CIGEval uses a mix of AI tools to break down image checks into smaller steps, like checking if edits match instructions or if details stay consistent, and combines these checks into a final score that aligns with human opinions.
Why it matters?
This helps make AI image tools more reliable for tasks like designing ads or editing photos, ensuring they follow instructions accurately and reducing the need for manual checks.
Abstract
Conditional image generation has gained significant attention for its ability to personalize content. However, the field faces challenges in developing task-agnostic, reliable, and explainable evaluation metrics. This paper introduces CIGEval, a unified agentic framework for comprehensive evaluation of conditional image generation tasks. CIGEval utilizes large multimodal models (LMMs) as its core, integrating a multi-functional toolbox and establishing a fine-grained evaluation framework.

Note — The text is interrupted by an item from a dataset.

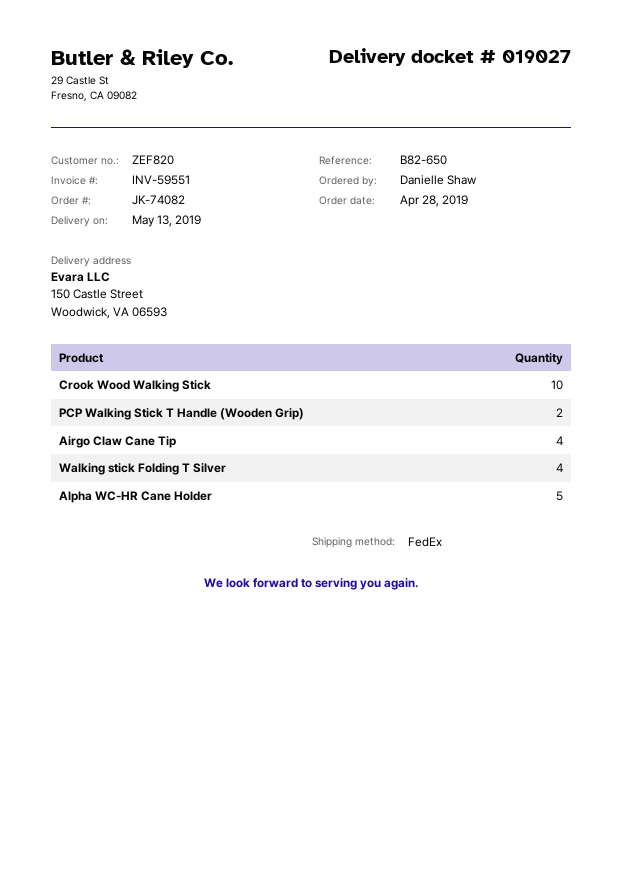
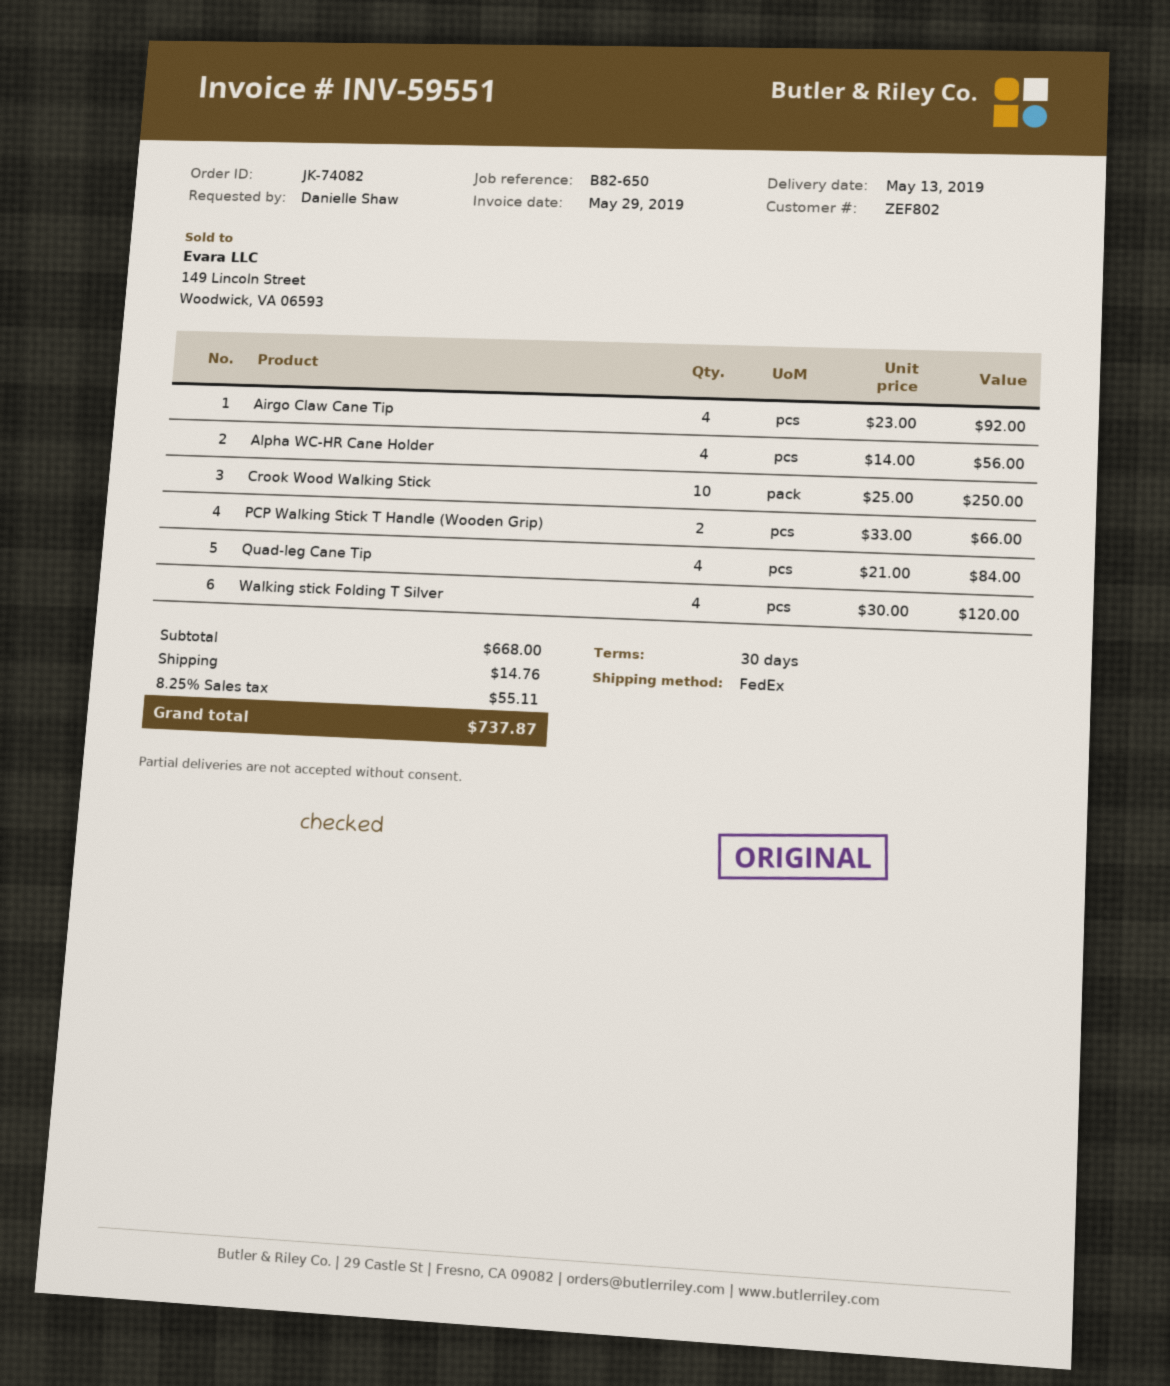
customer number: ZEF820 -> ZEF802
Alpha WC-HR Cane Holder: 5 -> 4
Quad-leg Cane Tip: none -> 4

Additionally, we synthesize evaluation trajectories for fine-tuning, empowering smaller LMMs to autonomously select appropriate tools and conduct nuanced analyses based on tool outputs. Experiments across seven prominent conditional image generation tasks demonstrate that CIGEval (GPT-4o version) achieves a high correlation of 0.4625 with human assessments, closely matching the inter-annotator correlation of 0.47. Moreover, when implemented with 7B open-source LMMs using only 2.3K training trajectories, CIGEval surpasses the previous GPT-4o-based state-of-the-art method. Case studies on GPT-4o image generation highlight CIGEval's capability in identifying subtle issues related to subject consistency and adherence to control guidance, indicating its great potential for automating evaluation of image generation tasks with human-level reliability.